**What is required:** A bare number is the only acceptable answer: how many lines of these entries include "mgfagency"?

=== Begin Enclosure ===

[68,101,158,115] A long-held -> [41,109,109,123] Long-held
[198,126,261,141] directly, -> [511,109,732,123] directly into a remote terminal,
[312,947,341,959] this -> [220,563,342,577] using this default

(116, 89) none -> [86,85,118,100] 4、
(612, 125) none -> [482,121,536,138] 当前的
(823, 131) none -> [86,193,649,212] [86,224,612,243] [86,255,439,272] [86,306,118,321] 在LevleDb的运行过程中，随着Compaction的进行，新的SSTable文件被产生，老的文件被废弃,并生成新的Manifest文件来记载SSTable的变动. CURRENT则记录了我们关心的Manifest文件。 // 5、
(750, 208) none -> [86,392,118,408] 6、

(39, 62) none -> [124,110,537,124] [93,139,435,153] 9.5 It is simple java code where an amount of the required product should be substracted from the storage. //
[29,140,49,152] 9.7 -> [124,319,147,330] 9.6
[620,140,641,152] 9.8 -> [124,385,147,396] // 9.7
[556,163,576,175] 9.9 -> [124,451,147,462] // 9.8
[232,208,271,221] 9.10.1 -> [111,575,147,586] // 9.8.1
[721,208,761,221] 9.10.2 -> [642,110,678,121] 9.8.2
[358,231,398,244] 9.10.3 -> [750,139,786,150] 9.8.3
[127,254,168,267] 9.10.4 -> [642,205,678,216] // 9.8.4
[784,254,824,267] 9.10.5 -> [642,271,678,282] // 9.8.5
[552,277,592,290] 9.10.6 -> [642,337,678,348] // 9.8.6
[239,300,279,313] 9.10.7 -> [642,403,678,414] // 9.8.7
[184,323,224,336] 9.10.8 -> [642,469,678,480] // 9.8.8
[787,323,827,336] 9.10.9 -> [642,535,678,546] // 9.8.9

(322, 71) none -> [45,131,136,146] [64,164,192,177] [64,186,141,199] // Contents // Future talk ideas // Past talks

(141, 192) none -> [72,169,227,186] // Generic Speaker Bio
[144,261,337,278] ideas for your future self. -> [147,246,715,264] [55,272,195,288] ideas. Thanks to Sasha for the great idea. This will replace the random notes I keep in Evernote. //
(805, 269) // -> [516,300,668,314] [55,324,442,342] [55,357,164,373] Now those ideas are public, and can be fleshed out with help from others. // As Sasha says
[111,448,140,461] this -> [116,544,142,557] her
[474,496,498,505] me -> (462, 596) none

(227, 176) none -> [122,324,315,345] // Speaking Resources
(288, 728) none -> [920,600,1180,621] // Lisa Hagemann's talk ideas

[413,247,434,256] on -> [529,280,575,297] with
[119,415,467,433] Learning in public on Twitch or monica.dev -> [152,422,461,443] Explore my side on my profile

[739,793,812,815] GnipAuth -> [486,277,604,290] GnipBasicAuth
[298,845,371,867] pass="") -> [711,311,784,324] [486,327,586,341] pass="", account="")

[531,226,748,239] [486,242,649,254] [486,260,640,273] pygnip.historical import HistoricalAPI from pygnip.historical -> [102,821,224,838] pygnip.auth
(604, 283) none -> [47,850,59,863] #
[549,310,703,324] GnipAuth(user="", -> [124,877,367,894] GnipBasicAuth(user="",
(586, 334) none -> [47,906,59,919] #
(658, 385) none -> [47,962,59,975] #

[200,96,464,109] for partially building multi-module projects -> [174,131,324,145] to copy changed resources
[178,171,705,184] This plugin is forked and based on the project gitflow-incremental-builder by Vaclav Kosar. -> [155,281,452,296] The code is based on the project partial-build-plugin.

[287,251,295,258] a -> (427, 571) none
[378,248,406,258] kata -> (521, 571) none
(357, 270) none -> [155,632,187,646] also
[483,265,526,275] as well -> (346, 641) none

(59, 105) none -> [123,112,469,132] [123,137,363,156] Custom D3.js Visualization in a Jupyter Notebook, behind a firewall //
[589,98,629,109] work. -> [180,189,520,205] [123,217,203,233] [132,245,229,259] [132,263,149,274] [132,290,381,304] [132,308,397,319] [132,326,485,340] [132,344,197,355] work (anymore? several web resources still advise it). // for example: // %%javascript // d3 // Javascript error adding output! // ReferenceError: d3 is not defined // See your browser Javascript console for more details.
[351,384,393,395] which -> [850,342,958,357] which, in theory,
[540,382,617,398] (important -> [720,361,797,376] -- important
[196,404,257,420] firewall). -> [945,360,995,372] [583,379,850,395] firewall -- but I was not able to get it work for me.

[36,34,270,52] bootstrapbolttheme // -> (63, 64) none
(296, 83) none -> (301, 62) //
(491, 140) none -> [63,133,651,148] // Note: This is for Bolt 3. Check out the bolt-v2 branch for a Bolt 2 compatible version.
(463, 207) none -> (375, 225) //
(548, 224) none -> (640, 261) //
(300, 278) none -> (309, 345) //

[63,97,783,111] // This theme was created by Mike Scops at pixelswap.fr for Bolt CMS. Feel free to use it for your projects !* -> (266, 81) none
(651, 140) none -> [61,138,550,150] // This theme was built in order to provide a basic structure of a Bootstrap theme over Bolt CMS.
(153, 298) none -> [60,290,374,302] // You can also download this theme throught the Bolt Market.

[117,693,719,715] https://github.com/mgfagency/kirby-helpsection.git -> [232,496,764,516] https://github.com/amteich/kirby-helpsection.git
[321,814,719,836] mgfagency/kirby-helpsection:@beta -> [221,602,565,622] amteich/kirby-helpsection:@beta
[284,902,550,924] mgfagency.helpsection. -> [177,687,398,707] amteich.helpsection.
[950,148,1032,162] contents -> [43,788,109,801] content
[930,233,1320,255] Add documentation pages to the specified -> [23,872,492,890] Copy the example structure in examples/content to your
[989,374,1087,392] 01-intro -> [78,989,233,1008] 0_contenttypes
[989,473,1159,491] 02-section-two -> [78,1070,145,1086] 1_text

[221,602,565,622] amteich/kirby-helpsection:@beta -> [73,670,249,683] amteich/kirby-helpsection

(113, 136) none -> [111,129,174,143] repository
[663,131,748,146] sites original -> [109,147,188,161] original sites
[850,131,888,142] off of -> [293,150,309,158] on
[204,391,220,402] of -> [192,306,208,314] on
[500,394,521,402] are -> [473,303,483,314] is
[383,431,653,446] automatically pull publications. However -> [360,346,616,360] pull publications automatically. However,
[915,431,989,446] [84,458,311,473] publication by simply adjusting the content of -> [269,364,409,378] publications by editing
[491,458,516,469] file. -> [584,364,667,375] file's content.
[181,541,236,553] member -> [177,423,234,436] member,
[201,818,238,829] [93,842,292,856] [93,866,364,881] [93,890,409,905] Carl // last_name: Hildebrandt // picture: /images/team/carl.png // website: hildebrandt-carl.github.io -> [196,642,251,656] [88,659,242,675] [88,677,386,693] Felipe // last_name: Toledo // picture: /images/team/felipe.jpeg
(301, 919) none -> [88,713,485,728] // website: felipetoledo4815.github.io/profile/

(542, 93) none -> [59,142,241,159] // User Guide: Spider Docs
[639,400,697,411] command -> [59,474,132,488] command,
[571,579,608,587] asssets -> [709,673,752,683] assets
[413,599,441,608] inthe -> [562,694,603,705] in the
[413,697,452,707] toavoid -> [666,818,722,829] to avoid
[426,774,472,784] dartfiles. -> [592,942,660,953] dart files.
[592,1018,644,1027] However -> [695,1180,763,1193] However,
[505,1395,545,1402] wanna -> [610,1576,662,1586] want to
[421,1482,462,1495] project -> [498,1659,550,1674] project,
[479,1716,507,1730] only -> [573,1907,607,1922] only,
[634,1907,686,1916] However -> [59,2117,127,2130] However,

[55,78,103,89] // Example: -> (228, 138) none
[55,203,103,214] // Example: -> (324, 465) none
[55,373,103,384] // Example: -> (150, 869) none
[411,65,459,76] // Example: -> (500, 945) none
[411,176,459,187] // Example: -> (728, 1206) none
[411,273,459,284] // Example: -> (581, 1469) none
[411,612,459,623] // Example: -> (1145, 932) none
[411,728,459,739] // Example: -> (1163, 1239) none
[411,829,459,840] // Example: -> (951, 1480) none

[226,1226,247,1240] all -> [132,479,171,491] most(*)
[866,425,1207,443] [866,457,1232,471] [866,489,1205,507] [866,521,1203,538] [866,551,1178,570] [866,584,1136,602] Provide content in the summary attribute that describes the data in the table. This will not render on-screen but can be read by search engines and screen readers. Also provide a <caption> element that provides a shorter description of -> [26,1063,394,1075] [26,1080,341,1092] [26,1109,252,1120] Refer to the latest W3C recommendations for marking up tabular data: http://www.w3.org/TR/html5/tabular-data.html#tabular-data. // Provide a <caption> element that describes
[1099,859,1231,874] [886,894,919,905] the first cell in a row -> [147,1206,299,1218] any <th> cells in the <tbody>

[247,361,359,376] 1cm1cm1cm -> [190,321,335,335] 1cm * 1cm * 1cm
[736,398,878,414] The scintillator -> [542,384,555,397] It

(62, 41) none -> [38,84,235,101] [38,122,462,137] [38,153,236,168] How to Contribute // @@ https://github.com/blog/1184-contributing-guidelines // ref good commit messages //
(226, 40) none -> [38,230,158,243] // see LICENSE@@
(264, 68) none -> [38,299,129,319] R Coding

=== End Enclosure ===

**Answer section:** 3